# Master Gardener Program



## jm423 (Sep 18, 2011)

Wondering if anyone here has been through the Master Gardener program, any comments pro/con. Got one buddy twisting my arm to go, another somewhat negative. I'm more interested in vegetables and fruit trees (i.e. edibles) than manicuring Mrs. Uppity's landscaping. Appreciate your comments, thanks in advance.


----------



## Johnny9 (Sep 7, 2005)

If you are asked to join you better have lots of time to volunteer for events.


----------



## Muddskipper (Dec 29, 2004)

For as much as I do for the kids school and community I should do it......but you need to do their volunteer work from what I understand..... I think that's why everyone I see that does it is retired.....


----------



## Ready.Fire.Aim (Sep 22, 2009)

I seriously looked into it. It doesn't align well with a full time job.


----------



## Meadowlark (Jul 19, 2008)

My impression is that often its a title that is "bought" and not earned. 

I'm not impressed by titles, nor those who aspire to them....but good gardeners, ones who actually grow stuff, do impress me.


----------



## Rubberback (Sep 9, 2008)

Meadowlark said:


> My impression is that often its a title that is "bought" and not earned.
> 
> I'm not impressed by titles, nor those who aspire to them....but good gardeners, ones who actually grow stuff, do impress me.

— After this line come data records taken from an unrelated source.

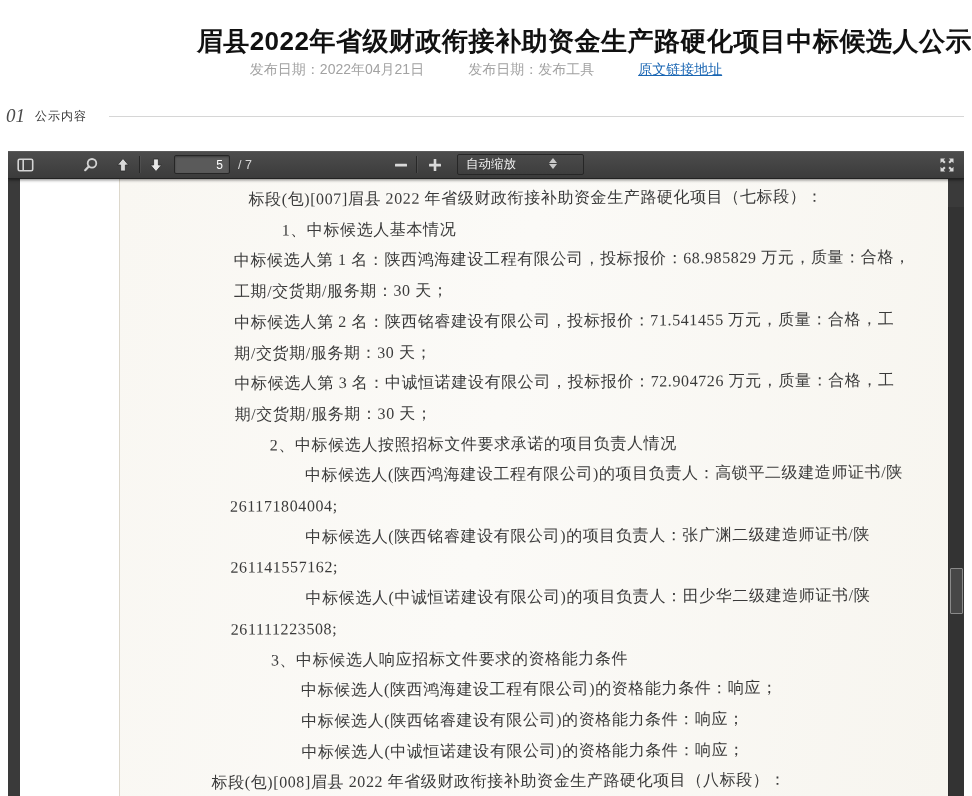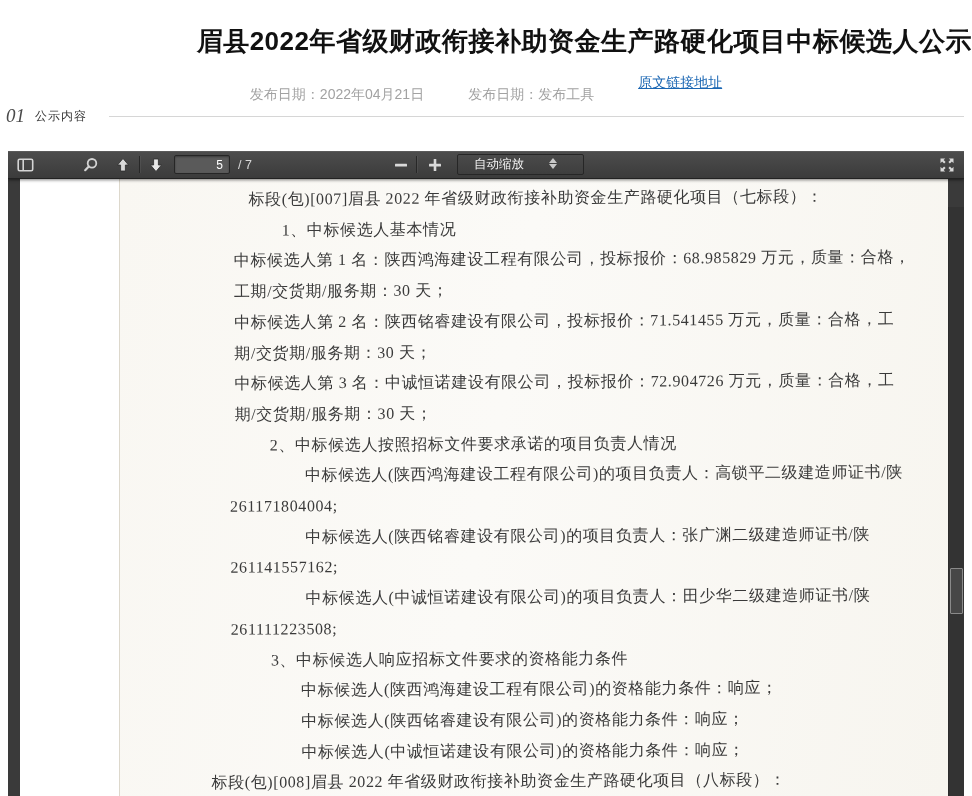--- a/index.html
+++ b/index.html
@@ -24,7 +24,7 @@
     display: flex; justify-content: center; align-items: center; gap: 44px;
     font-size: 14px; color: #a2a2a2;
   }
-  .meta-item { white-space: nowrap; margin-top: 25px; }
+  .meta-item { white-space: nowrap; }
   .orig-link {
     color: #1a66b3; text-decoration: underline; font-weight: normal;
     cursor: pointer; white-space: nowrap;

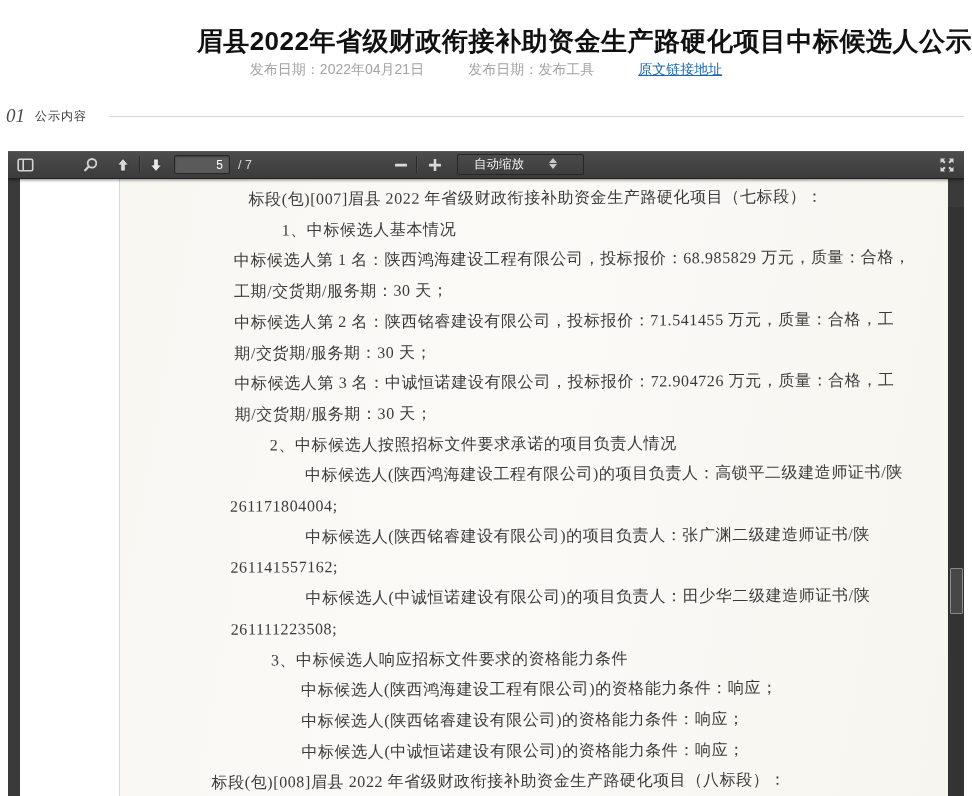--- a/index.html
+++ b/index.html
@@ -78,7 +78,7 @@
     background: linear-gradient(#4a4a4a, #3e3e3e);
     border: 1px solid #262626; border-radius: 2px;
     color: #f0f0f0; font-size: 12.5px;
-    display: flex; align-items: center; padding-left: 16px;
+    display: flex; align-items: center; padding-left: 8px;
     cursor: pointer;
   }
   .zoom-select .spinner {

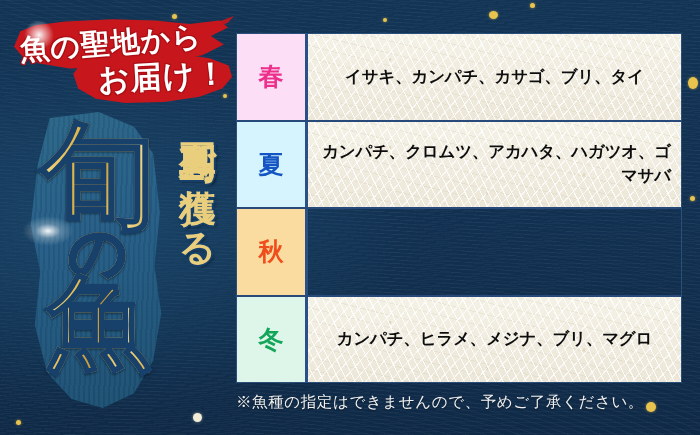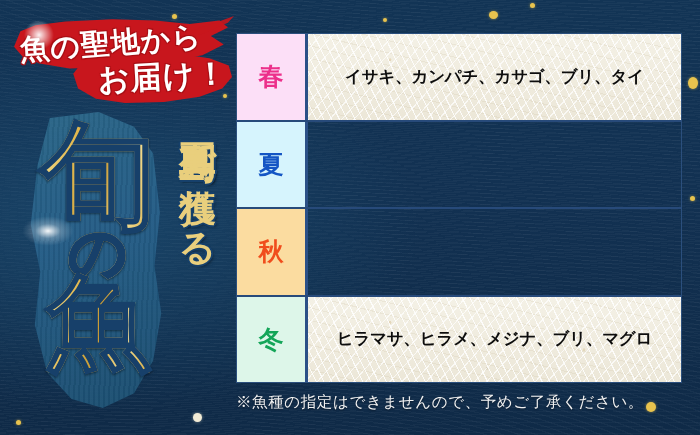--- a/index.html
+++ b/index.html
@@ -194,6 +194,7 @@
 
     <div class="row">
       <div class="season" style="background:#d6f4fd;color:#1455c4;">夏</div>
+      <div class="fish">カンパチ、クロムツ、アカハタ、ハガツオ、ゴマサバ</div>
     </div>
 
     <div class="row">

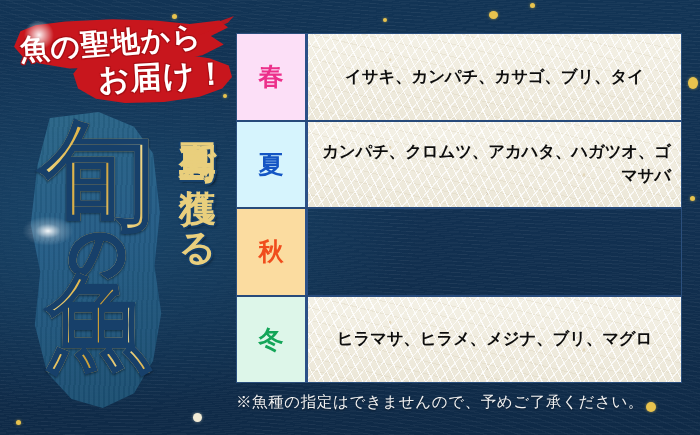--- a/index.html
+++ b/index.html
@@ -203,7 +203,7 @@
 
     <div class="row">
       <div class="season" style="background:#ddf6e9;color:#13a558;">冬</div>
-      <div class="fish">ヒラマサ、ヒラメ、メジナ、ブリ、マグロ</div>
+      <div class="fish">カンパチ、ヒラメ、メジナ、ブリ、マグロ</div>
     </div>
 
   </div>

Good analogy & I'm a master plumber, master carpenter BLA BLA BLA.:rotfl:


----------



## jm423 (Sep 18, 2011)

Thanks for your comments. Wife and I both grew up in scenarios where what we grew (or shot or caught) was what we had to eat or trade any surplus, so I figure we know a few "tricks of the trade". Not that there isn't always something to learn. Believe I will save time and mileage.


----------



## Mikeyhunts (Jun 4, 2007)

in fort bend county at least, the master gardeners put on seminars regularly..Spring Garden, Fall Garden, etc.
Pretty interesting, I enjoyed going to a few.
At 44, i was the youngest one there by 20 years. All retirees, for sure.


----------



## Blue.dog (May 8, 2005)

My next door neighbor was a master gardener.
all he grew was rats that ate my tomatoes.
My dad taught me everything that I need to know.
B.D


----------



## whistech (Jul 25, 2005)

Meadowlark said:


> My impression is that often its a title that is "bought" and not earned.
> 
> I'm not impressed by titles, nor those who aspire to them....but good gardeners, ones who actually grow stuff, do impress me.


Well said Meadowlark. I have learned so much from you and WR Ranch. You two guys grow some great gardens.


----------



## Ready.Fire.Aim (Sep 22, 2009)

I have attended several MG seminars. The Galveston County and Bear Creek fruit gardening seminars ( Gulf Coast Fruit Study Group) are usually top notch. They had some experts with 50+ years fruit experience. Some like the late Sam Powers had an incredible wealth of knowledge.

Have fun
RFA


----------